Other hyperparameters are the same as those you shared.

yformer commented 2 years ago

@yformer This result is much higher than your previous results. It still has about 2 AP gaps to our results with batchsize 8, but I think the gap within 1AP should be more reasonable. I am concerned about your d2 version whether it can reproduce the performance even with the same batchsize. Have you solved the problem in #16? If you want to train the model with multiple nodes, you can follow the instruction in DETR instead of the d2 version. BTW, can you try the setting that 1 image per card, 8 cards per node, and multiple nodes? I wonder if it is related to the padding region.

For batchsize = 8, the result can be reproduced. I did not resolve that issue. I do not know why it happened. Sometimes it did not show up. I tried 8x8 images per batch, the result is quite similar to 16x8 images per batch.

luohao123 commented 2 years ago

@yformer bs=8 means 1img/per gpu? Or 8 image per gpu?

You are not possible training 46200 get AP 42. You need at least 200000 iterations to get a resonable performance.

yformer commented 2 years ago

@luohao123 , bs = 8 means 1 img/per gpu. It trains more than 200K iterations. For 46200, it is 16 x 8 images per batch.

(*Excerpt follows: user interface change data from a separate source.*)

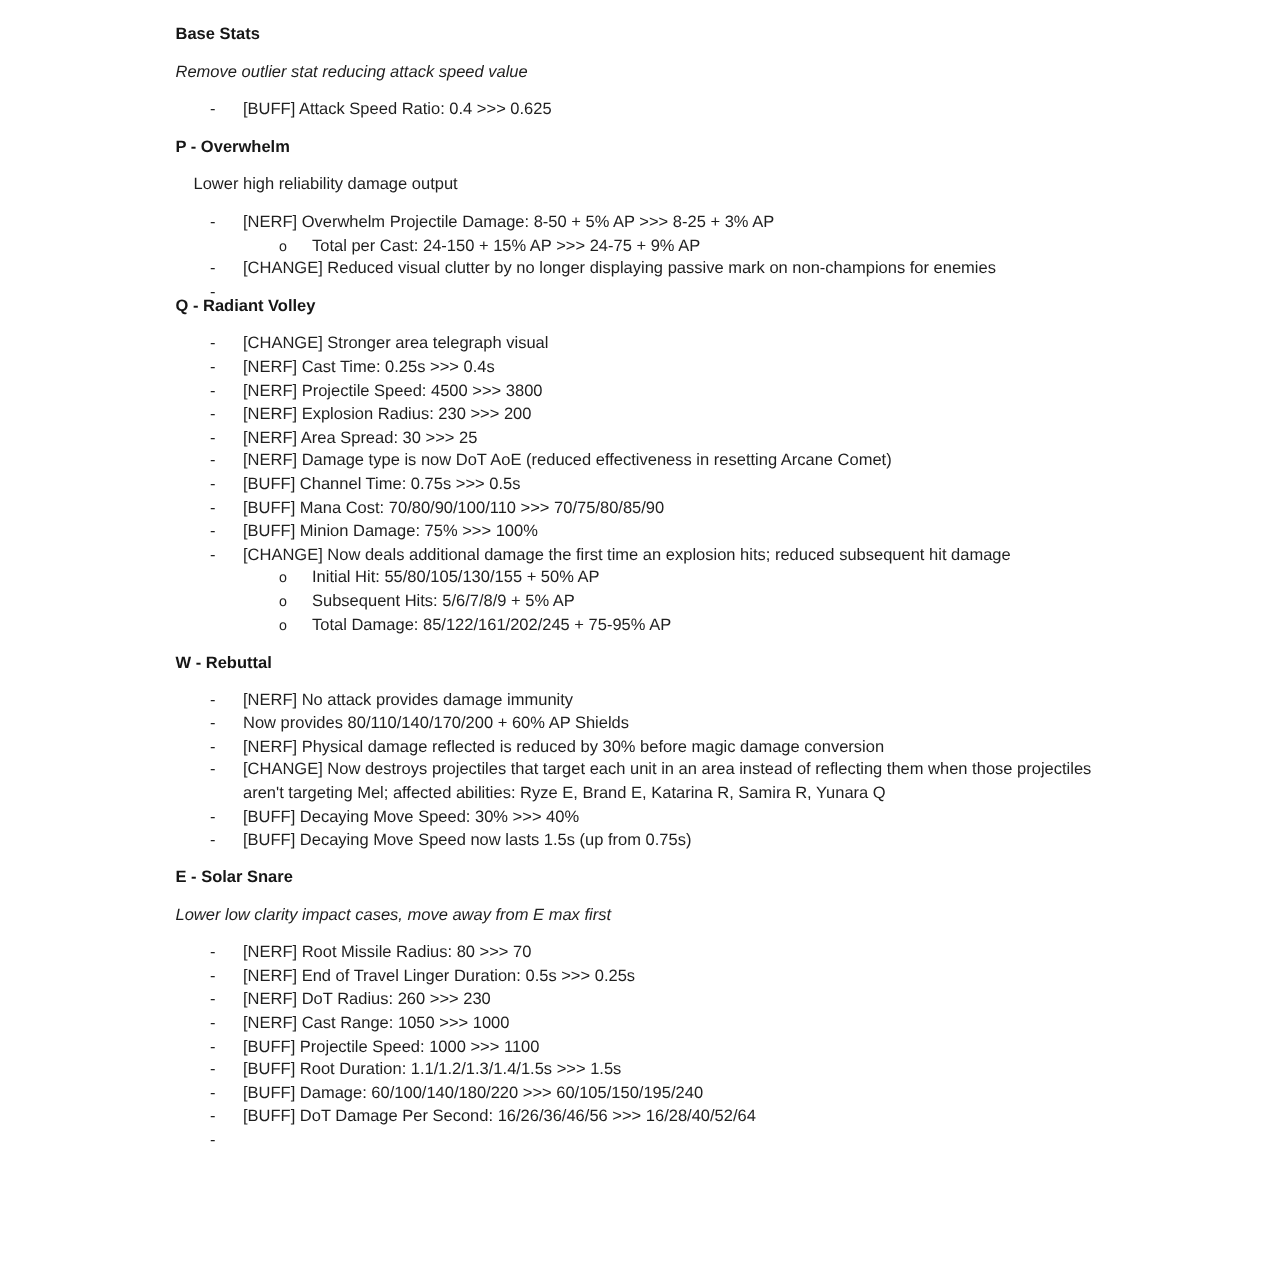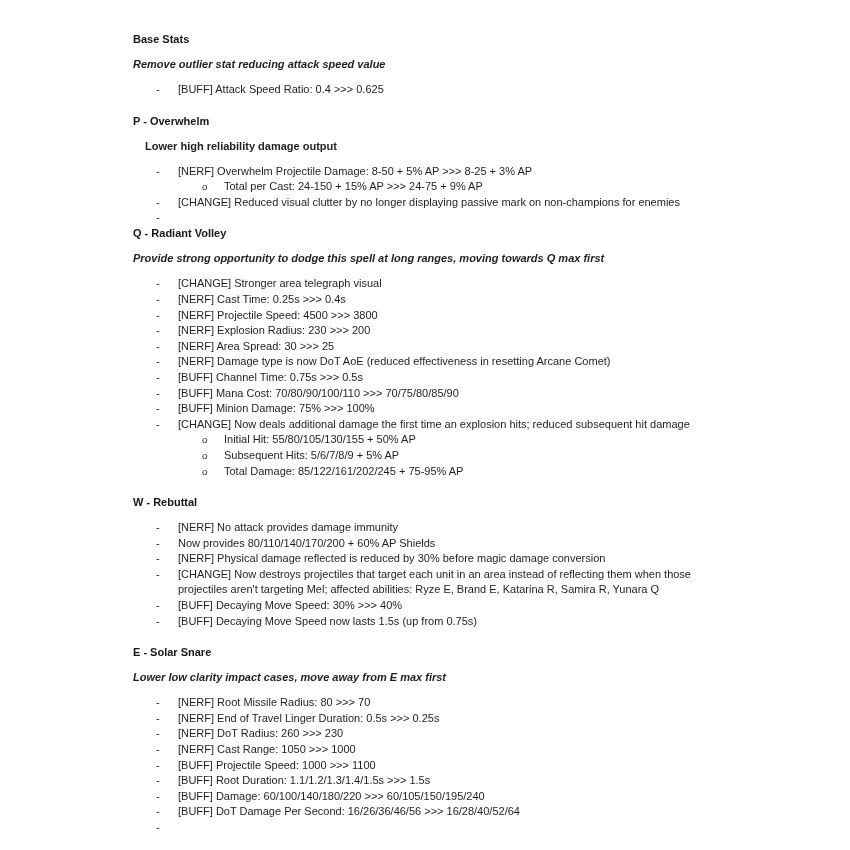--- a/index.html
+++ b/index.html
@@ -21,7 +21,7 @@
     font-size: 11px;
     line-height: 15.5px;
   }
-  .section { margin: 16px; }
+  .section { margin: 0; }
   .heading {
     font-size: 11px;
     font-weight: 700;

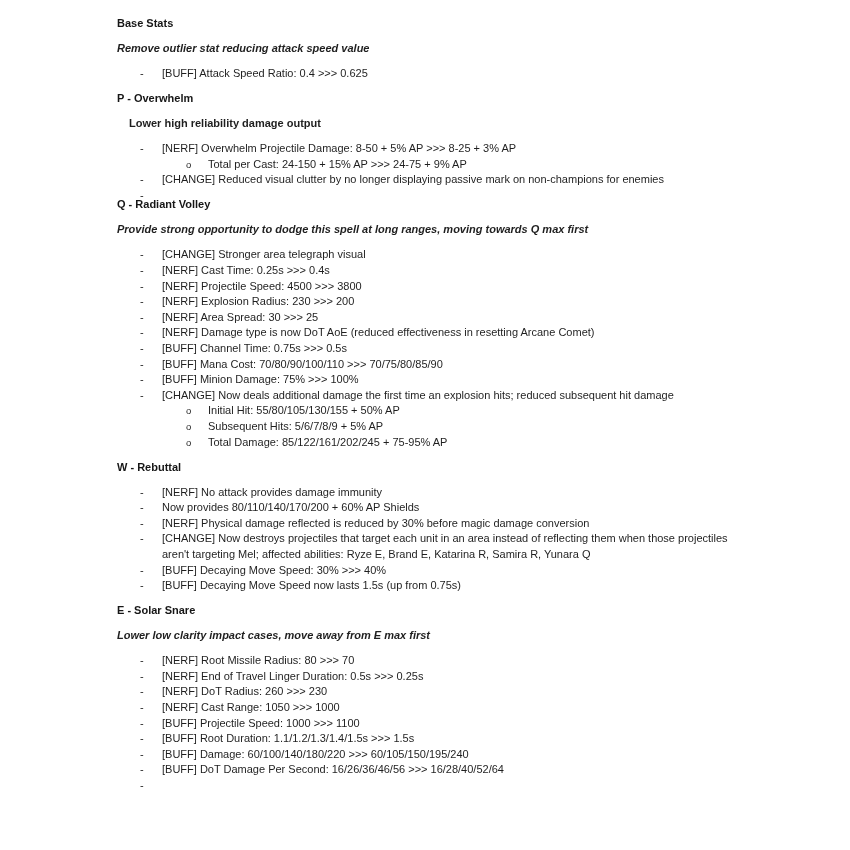--- a/index.html
+++ b/index.html
@@ -31,7 +31,6 @@
   .subtitle {
     font-style: italic;
     margin: 0 0 9.5px 0;
-    font-weight: bold;
   }
   .subtitle.upright { font-style: normal; padding-left: 12px; }
   .list {

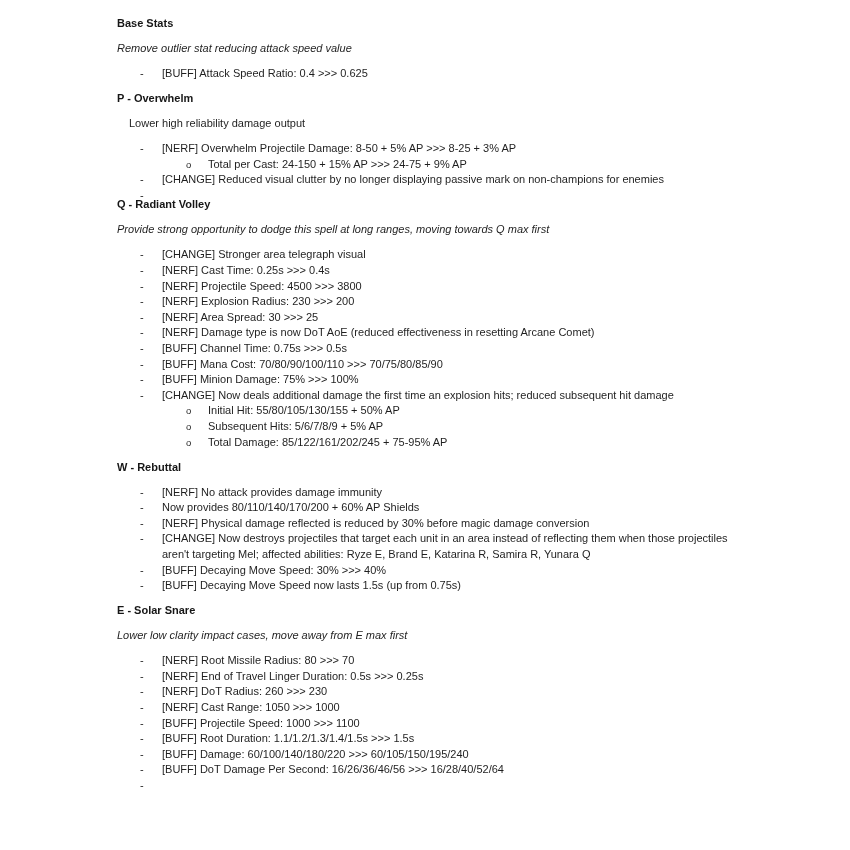--- a/index.html
+++ b/index.html
@@ -78,7 +78,6 @@
       </section>
       <section class="section">
         <h2 class="heading">Q - Radiant Volley</h2>
-        <p class="subtitle">Provide strong opportunity to dodge this spell at long ranges, moving towards Q max first</p>
         <ul class="list">
           <li class="item lvl1"><span class="marker">-</span><span class="itext">[CHANGE] Stronger area telegraph visual</span></li>
           <li class="item lvl1"><span class="marker">-</span><span class="itext">[NERF] Cast Time: 0.25s &gt;&gt;&gt; 0.4s</span></li>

luohao123 commented 2 years ago

@yformer Can u share your d2 code train AnchorDETR? Or your config? I currenty using bs=80, after 200k, I only get mAP 36

tangjiuqi097 commented 2 years ago

@luohao123 Currently, I do not have enough cards for these experiments with large batches.

tangjiuqi097 commented 2 years ago

@yformer It should be too aggressive to increase the batchsize from 8 to 128. Especially, the Adamw optimizer does not obey the linear scaling rule well. I suggest using batchsize 16 or 32 first.

yformer commented 2 years ago

@yformer It should be too aggressive to increase the batchsize from 8 to 128. Especially, the Adamw optimizer does not obey the linear scaling rule well. I suggest using batchsize 16 or 32 first.

@tangjiuqi097, based on my experiments, it seems the anchordetr does not scale well with large batch size. Coupling with other heads instead of anchor-detr, the performance of my implementation is very consistent. Any ideas why it happens, e.g., the approximate self-attention?

tangjiuqi097 commented 2 years ago

@yformer You can try to use the standard attention by setting --attention_type nn.MultiheadAttention to investigate if the standard attention has this phenomenon.

github-actions[bot] commented 2 years ago

This issue is not active for a long time and it will be closed in 5 days. Feel free to re-open it if you have further concerns.